16-letni piłkarz Radomiaka Radom podejrzewany o napad na innego zawodnika
O całym zdarzeniu poinformował klub reprezentowany przez ofiarę napaści. - Chuligański napad na piłkarza Escoli Varsovia Kacpra Orlickiego, jego koleżankę i kolegę. Sprawcą napadu był (...) piłkarz Radomiaka i trzej jego koledzy. Ofiary napadu doznały obrażeń ciała. Sprawą zajmuje się policja z Mokotowa - podał klub Escola Varsovia na Twitterze.
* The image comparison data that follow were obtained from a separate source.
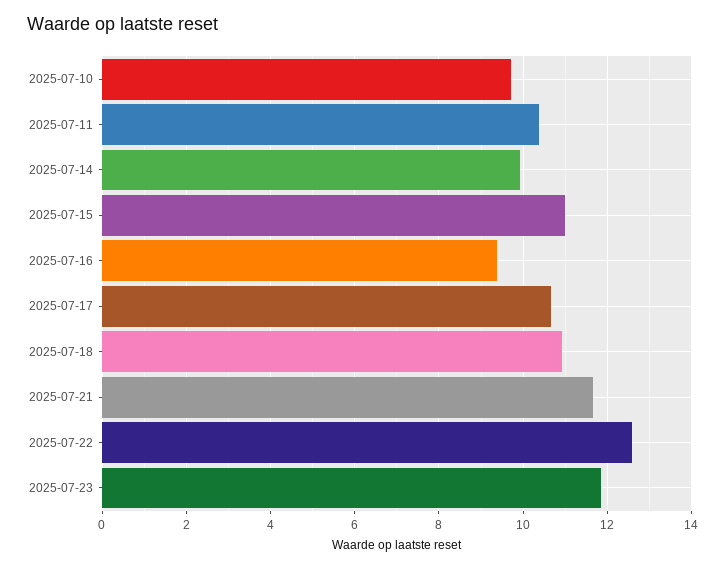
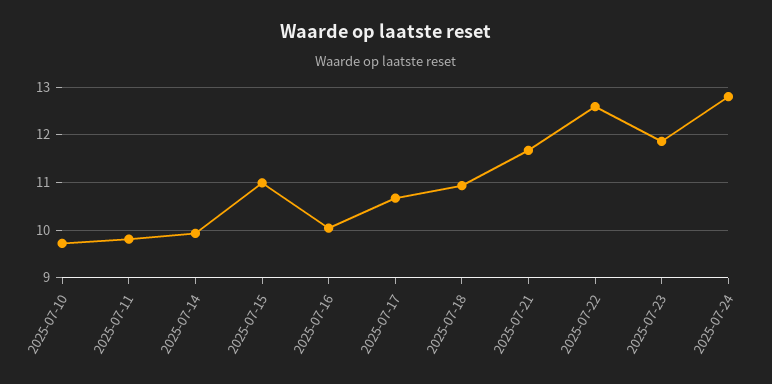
2025-07-11: 10.4 -> 9.8
2025-07-16: 9.4 -> 10
2025-07-24: none -> 12.8

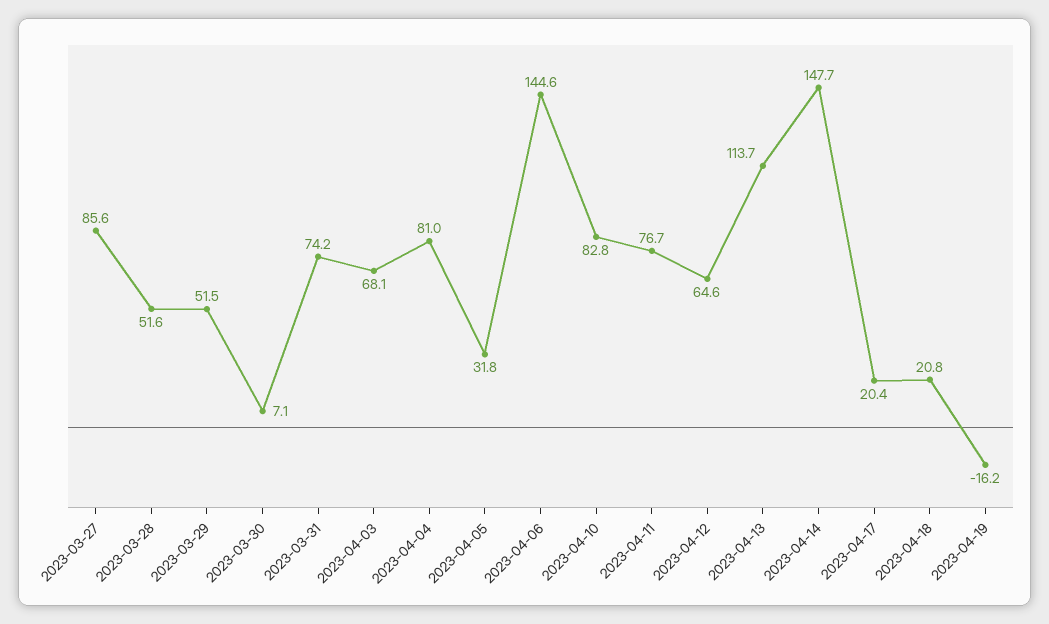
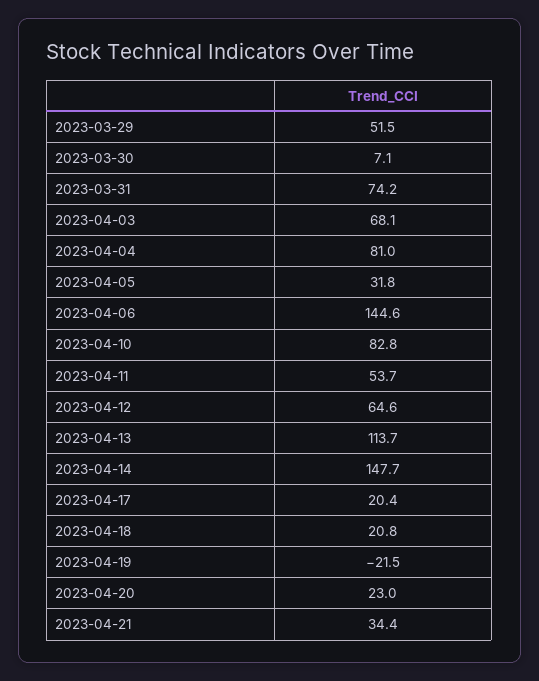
2023-03-27: 85.6 -> none
2023-03-28: 51.6 -> none
2023-04-11: 76.7 -> 53.7
2023-04-19: -16.2 -> -21.5
2023-04-20: none -> 23
2023-04-21: none -> 34.4

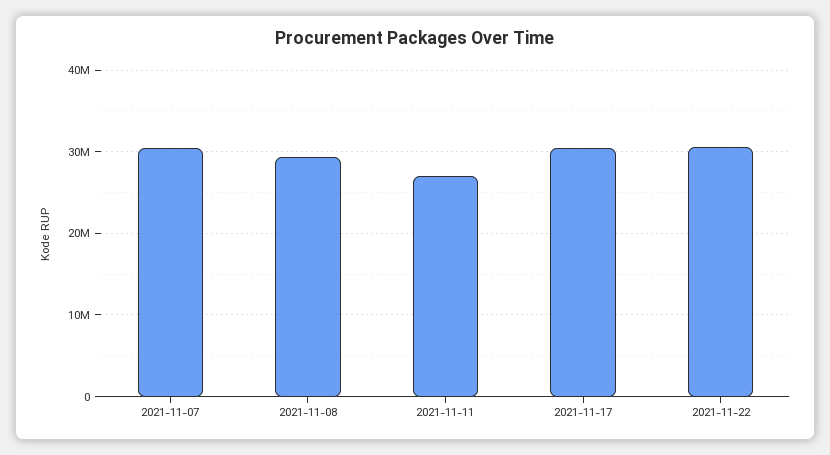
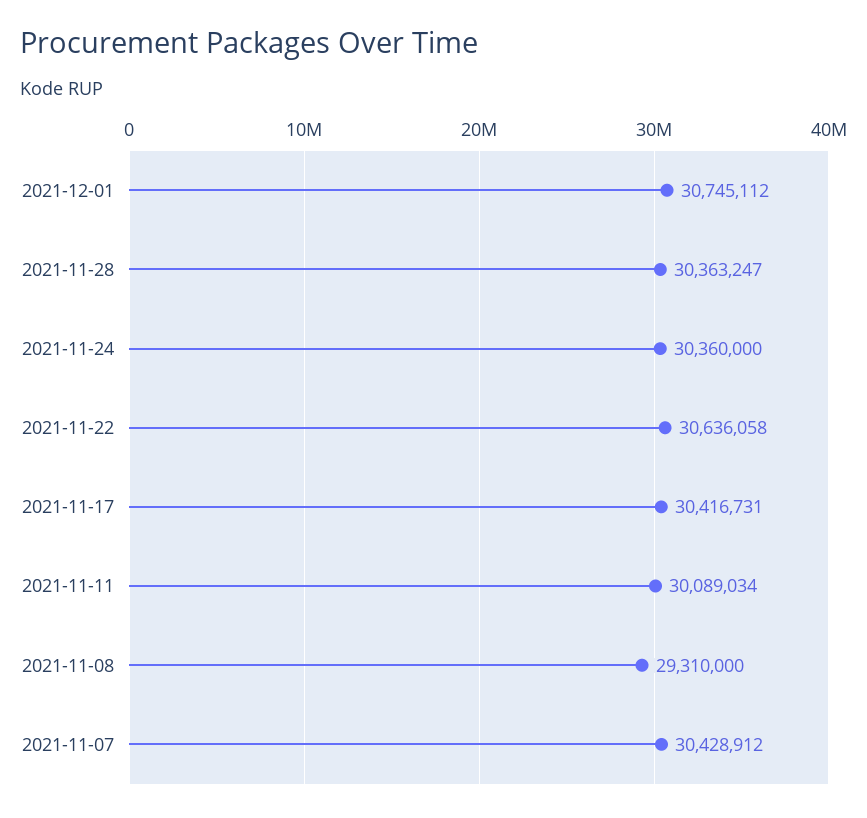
2021-11-11: 27000000 -> 30089034
2021-12-01: none -> 30745112
2021-11-28: none -> 30363247
2021-11-24: none -> 30360000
Jednemu z poszkodowanych złamano nos. Zapalnikiem całej sytuacji miała być zaczepka ze strony napastników i słów "Daj na browara." Po usłyszeniu negatywnej odpowiedzi, grupa napastników miała zaatakować pozostałą trójkę nastolatków. Do zdarzenia miało dojść w poniedziałek, 12 września na Alejach Wilanowskich w Warszawie. Według licznych doniesień chłopcy znali się ze zgrupowań kadry wojewódzkiej.
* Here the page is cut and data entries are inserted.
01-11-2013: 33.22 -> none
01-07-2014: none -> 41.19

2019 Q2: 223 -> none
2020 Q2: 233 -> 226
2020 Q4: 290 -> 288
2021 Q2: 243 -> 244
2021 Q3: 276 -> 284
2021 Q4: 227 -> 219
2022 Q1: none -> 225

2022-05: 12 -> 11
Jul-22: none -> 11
- Decyzję w sprawie zawodnika podjęły już władze radomskiego zespołu. Nasze działania na ten moment są takie, że decyzją zarządu klubu, nasz zawodnik został zawieszony w prawach do wyjaśnienia sprawy - mówił Damian Markowski, rzecznik prasowy Radomiaka Radom.
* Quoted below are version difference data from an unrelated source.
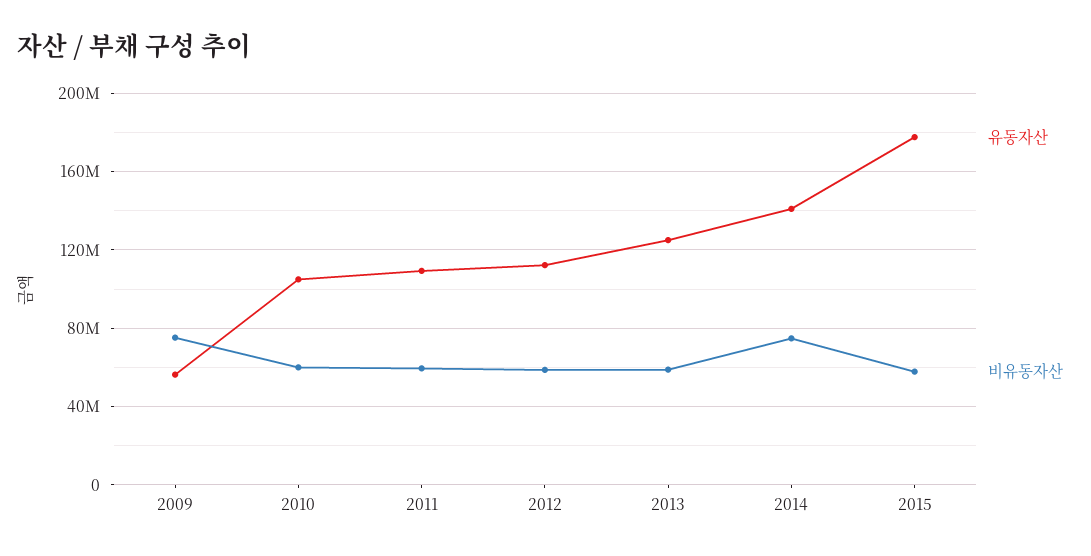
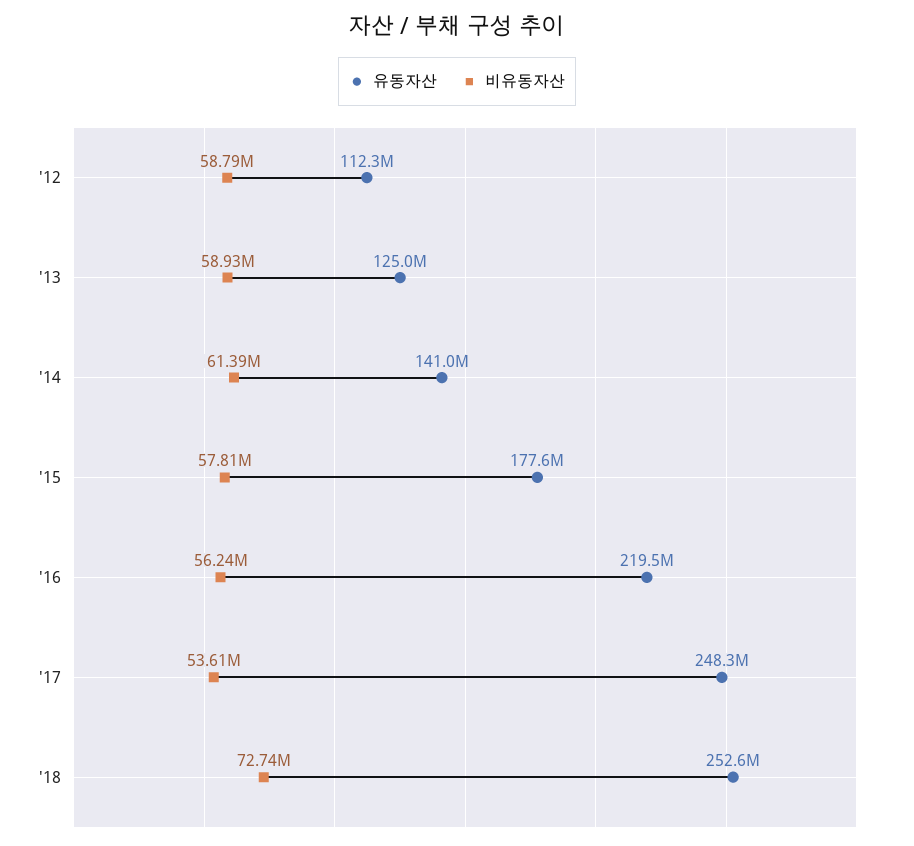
유동자산, 2009: 55000000 -> none
비유동자산, 2009: 75000000 -> none
유동자산, 2010: 105000000 -> none
비유동자산, 2010: 60000000 -> none
유동자산, 2011: 110000000 -> none
비유동자산, 2011: 60000000 -> none
비유동자산, 2014: 75000000 -> 61390000
유동자산, '16: none -> 219500000
비유동자산, '16: none -> 56240000
유동자산, '17: none -> 248300000
비유동자산, '17: none -> 53610000
유동자산, '18: none -> 252600000
비유동자산, '18: none -> 72740000

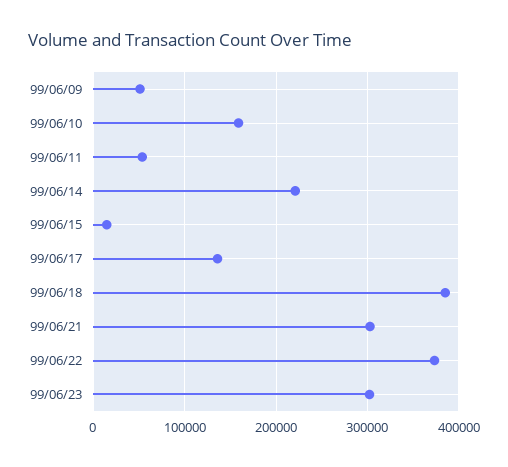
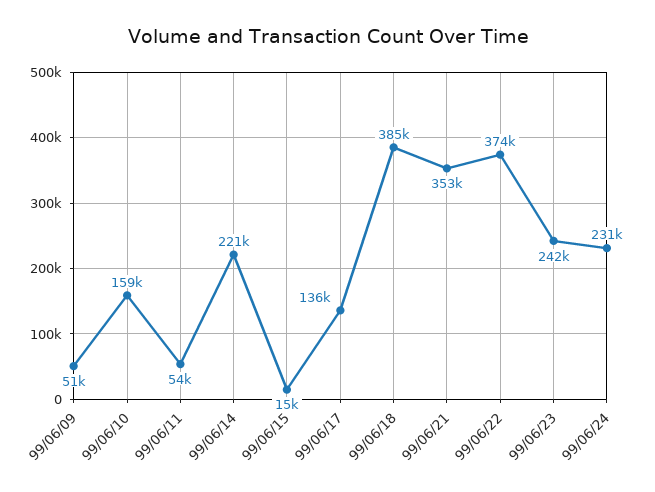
99/06/21: 300000 -> 353000
99/06/23: 300000 -> 242000
99/06/24: none -> 231000

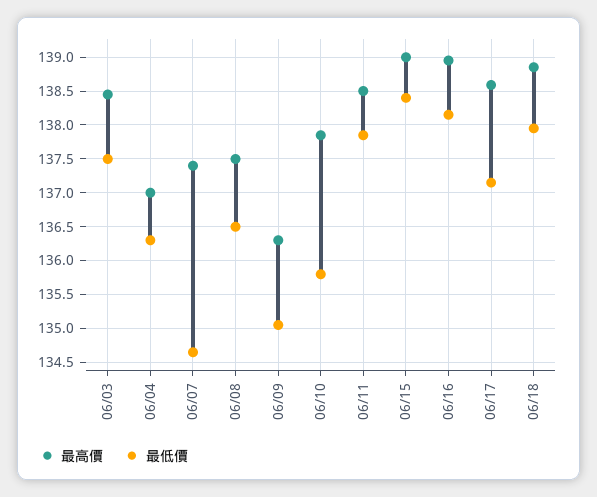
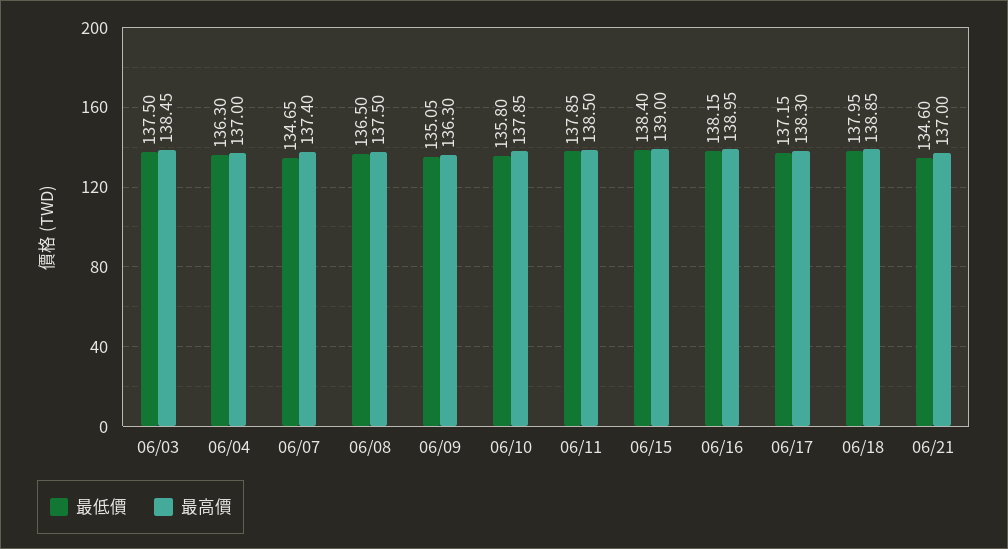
最高價, 06/17: 138.6 -> 138.3
最低價, 06/21: none -> 134.6
最高價, 06/21: none -> 137

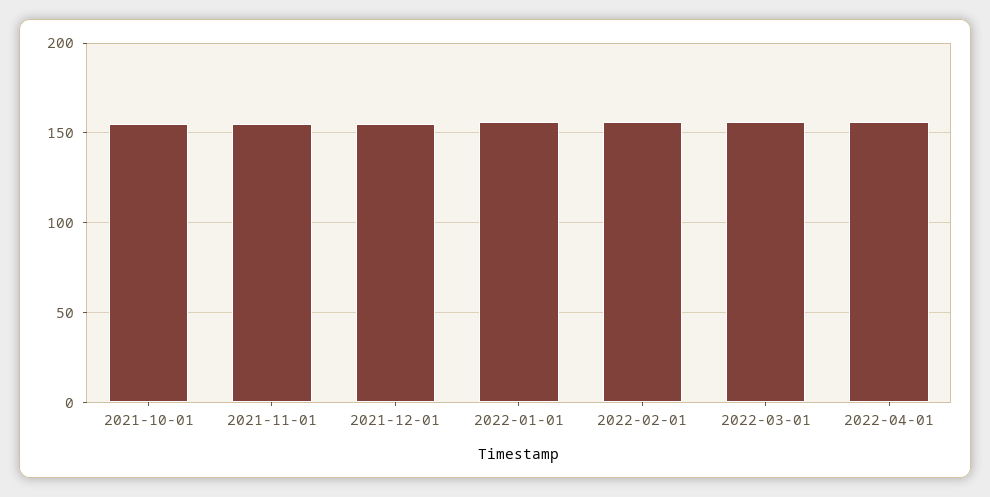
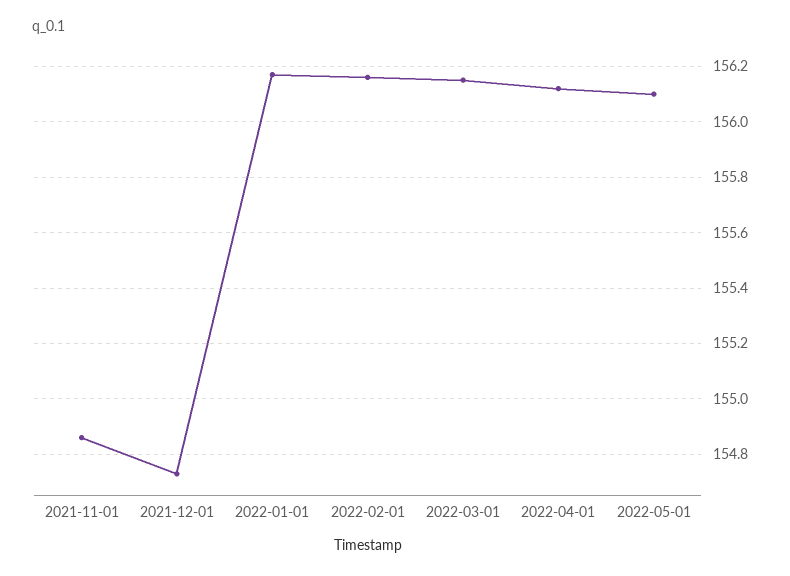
2021-10-01: 155 -> none
2022-05-01: none -> 156.1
- Michał nie był sprawcą napadu, nie pobił i nie żądał pieniędzy od Kacpra Orlickiego ani jego znajomych, a także nie spowodował u nikogo poważnych obrażeń ciała. Żadna z dziewcząt towarzyszących Kacprowi i jego koledze nie została w żaden sposób zaatakowana. Zawodnicy są ze sobą w kontakcie i pozostają w dobrych relacjach - piszą w oświadczeniu dla mediów rodzice oskarżonego piłkarza.